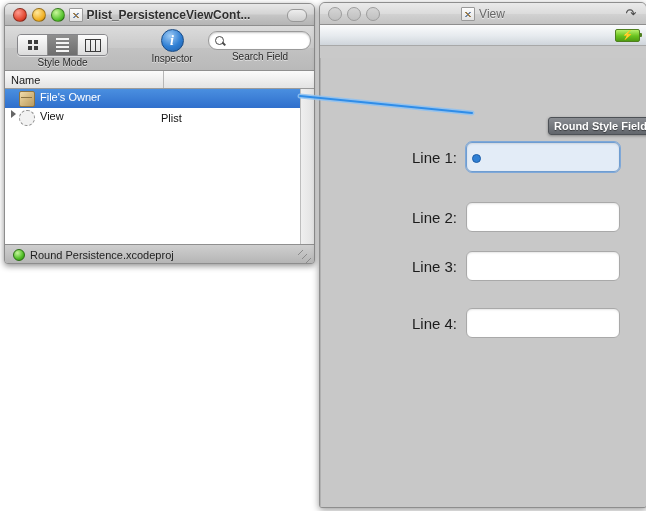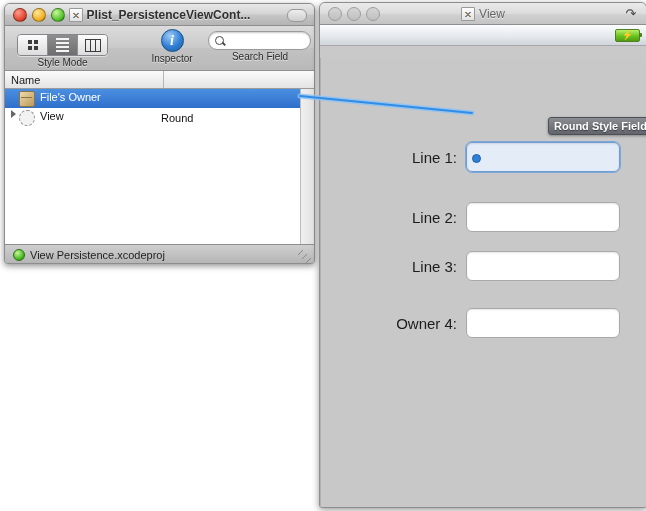--- a/index.html
+++ b/index.html
@@ -345,7 +345,7 @@
           <span class="row-icon icon-dashed-circle"></span>
           <span>View</span>
         </div>
-        <div class="cell-type">Round</div>
+        <div class="cell-type">Plist</div>
       </div>
 
       <div class="ib-scroll-v"></div>

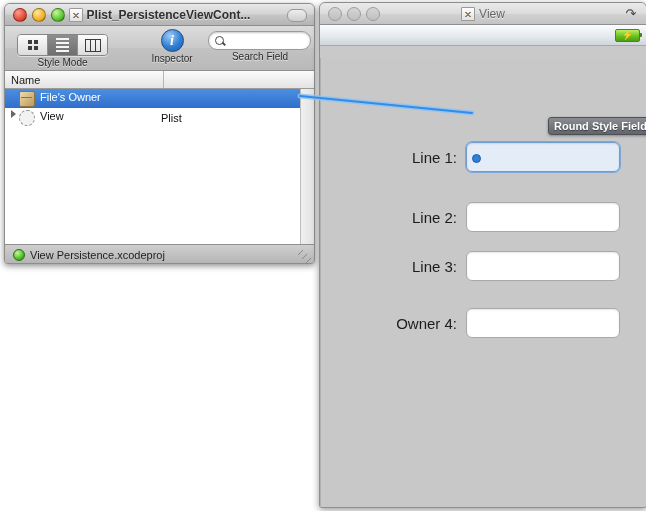--- a/index.html
+++ b/index.html
@@ -353,7 +353,7 @@
 
     <div class="ib-statusbar">
       <span class="status-dot"></span>
-      <span>View Persistence.xcodeproj</span>
+      <span>Round Persistence.xcodeproj</span>
       <span class="grip"></span>
     </div>
   </div>

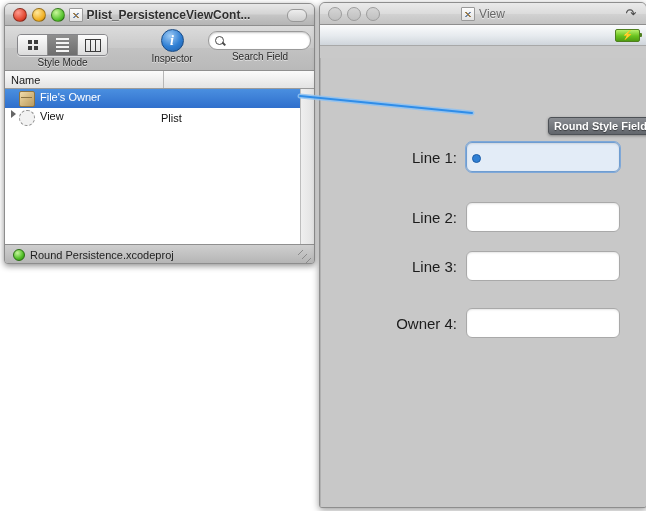--- a/index.html
+++ b/index.html
@@ -399,7 +399,7 @@
       </div>
 
       <div class="form-row" style="left:49px; top:250px;">
-        <div class="row-label">Owner 4:</div>
+        <div class="row-label">Line 4:</div>
         <div class="tf"></div>
       </div>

+ + + +

→ Problem to solve: Go over the records above and tally the lines with the word "xcodeproj" in them. Give the number alone.

→ Expected answer: 2